■ **EXERCISE**
Find every line of the data below that has "directory" in it. Reply with the number only.

■ **DATA FOR THE TASK**
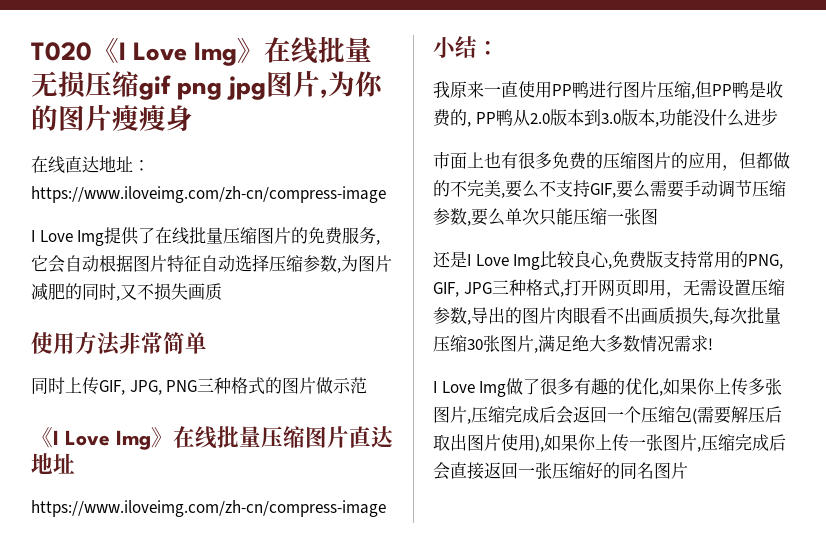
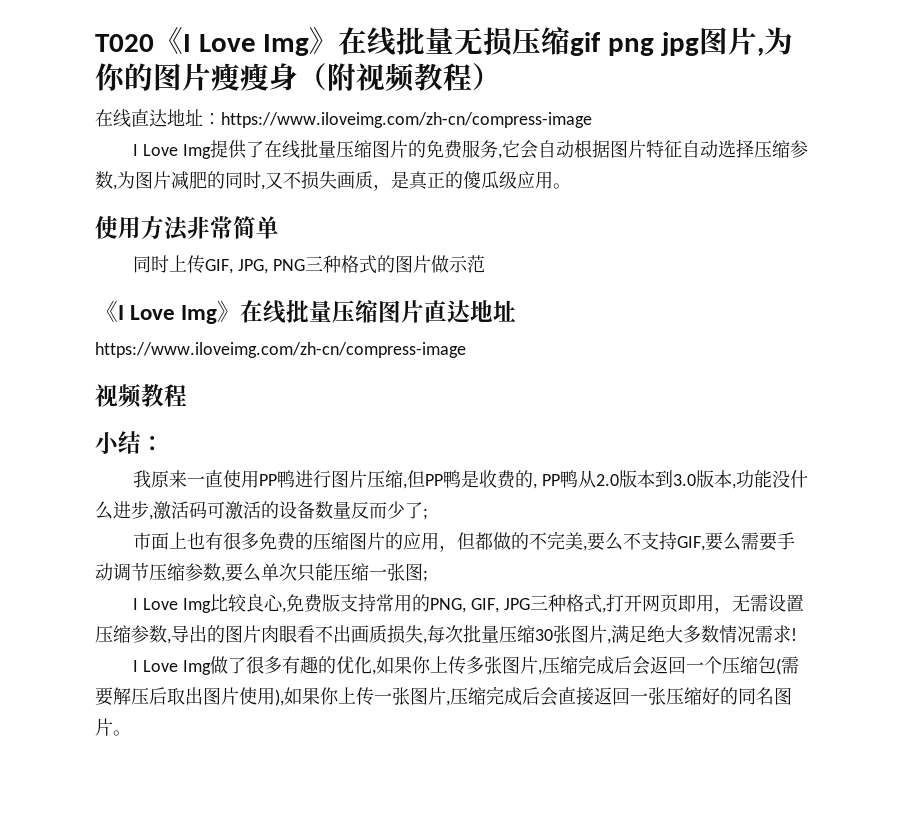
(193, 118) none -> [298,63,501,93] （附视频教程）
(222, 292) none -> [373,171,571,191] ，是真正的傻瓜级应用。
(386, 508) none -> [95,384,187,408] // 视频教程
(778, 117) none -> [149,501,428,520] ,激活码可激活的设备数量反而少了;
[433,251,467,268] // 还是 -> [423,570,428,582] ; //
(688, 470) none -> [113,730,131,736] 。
==
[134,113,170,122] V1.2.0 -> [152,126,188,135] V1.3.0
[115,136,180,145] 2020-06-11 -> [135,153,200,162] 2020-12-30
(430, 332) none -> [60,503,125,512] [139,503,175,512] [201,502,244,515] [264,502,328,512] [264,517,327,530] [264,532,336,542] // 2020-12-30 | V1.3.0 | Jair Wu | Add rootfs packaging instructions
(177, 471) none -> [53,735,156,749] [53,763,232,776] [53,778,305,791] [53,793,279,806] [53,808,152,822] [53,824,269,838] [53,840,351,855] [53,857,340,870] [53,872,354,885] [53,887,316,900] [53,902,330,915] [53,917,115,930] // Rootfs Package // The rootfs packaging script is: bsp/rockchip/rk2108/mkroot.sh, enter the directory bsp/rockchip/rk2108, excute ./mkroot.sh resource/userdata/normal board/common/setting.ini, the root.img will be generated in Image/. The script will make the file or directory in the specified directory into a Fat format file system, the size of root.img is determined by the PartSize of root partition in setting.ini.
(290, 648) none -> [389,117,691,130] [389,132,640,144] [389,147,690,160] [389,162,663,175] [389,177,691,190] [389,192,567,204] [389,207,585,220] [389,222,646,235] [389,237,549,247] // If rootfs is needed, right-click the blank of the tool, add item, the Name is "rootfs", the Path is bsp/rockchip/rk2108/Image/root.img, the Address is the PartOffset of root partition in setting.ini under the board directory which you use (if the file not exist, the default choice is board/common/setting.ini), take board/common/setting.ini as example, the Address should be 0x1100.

■ **TASK SOLUTION**
2